I don't believe that Entropion or Ectropion develop with age, but I'm not sure. They are both eye conditions that are genetic. If you go over to the "search" box on the upper right-hand side of your screen and type these terms in, you'll find several earlier threads on the subject. The Vizsla breed as a whole is prone to these two conditions. Willie had corrective surgery for Ectropion the month after I adopted him. 

Virgil's romp through the weeds would have only exacerbated his eye condition... but not caused it. My best advice to you would be to set up an appointment with a qualified Veterinary Ophthalmologist in your area.


----------



## datacan (May 15, 2011)

My response may not apply in this case, as surgical intervention may be required. 


Unfortunately, the lower eyelid is a receptacle for dirt, dust and bacteria. 

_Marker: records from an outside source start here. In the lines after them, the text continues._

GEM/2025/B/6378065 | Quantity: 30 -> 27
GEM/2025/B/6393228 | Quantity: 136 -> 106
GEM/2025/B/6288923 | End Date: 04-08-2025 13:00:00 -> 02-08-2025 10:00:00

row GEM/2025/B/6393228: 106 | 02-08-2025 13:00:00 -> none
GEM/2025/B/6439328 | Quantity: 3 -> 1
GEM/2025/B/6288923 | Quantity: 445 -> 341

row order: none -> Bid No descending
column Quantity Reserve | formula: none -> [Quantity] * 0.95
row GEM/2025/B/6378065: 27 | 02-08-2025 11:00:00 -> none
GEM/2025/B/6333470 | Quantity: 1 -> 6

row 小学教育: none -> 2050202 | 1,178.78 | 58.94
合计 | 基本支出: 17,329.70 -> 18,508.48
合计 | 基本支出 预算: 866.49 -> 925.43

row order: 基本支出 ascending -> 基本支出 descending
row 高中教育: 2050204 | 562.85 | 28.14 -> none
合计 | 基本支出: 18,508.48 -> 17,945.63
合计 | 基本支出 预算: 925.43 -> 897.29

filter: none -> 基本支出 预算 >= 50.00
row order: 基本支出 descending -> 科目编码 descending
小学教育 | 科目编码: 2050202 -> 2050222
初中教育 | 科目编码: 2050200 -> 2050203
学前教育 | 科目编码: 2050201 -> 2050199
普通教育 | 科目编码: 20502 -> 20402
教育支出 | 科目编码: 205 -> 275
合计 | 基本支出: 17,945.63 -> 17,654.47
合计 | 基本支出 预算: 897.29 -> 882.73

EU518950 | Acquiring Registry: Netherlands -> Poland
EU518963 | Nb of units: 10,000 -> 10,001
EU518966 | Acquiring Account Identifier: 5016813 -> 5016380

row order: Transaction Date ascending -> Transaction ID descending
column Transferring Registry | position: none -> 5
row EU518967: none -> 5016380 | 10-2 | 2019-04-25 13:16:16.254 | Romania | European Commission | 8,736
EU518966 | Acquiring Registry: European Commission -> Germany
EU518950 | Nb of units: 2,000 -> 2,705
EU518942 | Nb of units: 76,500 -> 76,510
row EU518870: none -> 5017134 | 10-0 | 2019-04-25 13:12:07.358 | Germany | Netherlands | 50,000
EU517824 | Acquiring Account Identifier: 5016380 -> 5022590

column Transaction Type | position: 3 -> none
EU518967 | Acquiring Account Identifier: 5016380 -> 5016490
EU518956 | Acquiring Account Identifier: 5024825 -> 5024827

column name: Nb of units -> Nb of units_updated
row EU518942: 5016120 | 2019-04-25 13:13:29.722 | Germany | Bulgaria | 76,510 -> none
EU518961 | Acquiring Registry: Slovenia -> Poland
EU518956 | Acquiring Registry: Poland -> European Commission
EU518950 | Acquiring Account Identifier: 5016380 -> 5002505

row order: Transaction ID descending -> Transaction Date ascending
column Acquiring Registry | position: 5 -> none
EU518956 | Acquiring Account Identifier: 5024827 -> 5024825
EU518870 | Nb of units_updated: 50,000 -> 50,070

This is only an old wife's tale (or an old hunter's trick :-\)... Chamomile tea eye rinse may, just may help flush out allergens and some bacteria. 
http://clarefraser.com/2006/08/04/chamomile-eye/

Other than that, for very mild form of drooping lower eyelid due to a mild bacterial/allergic reaction, in a young dog, we were subscribed Fucithalmic vet eye gel.


----------



## mswhipple (Mar 7, 2011)

Just what datacan said... The drooping lower eyelid is the hallmark of Ectropion. The condition, in nontechnical terms, is sometimes called the "catcher's mitt". Normal environmental debris gets caught in there, causing a lifetime of eye irritations and infections. It can be handled without surgery, but surgery is the only real fix. 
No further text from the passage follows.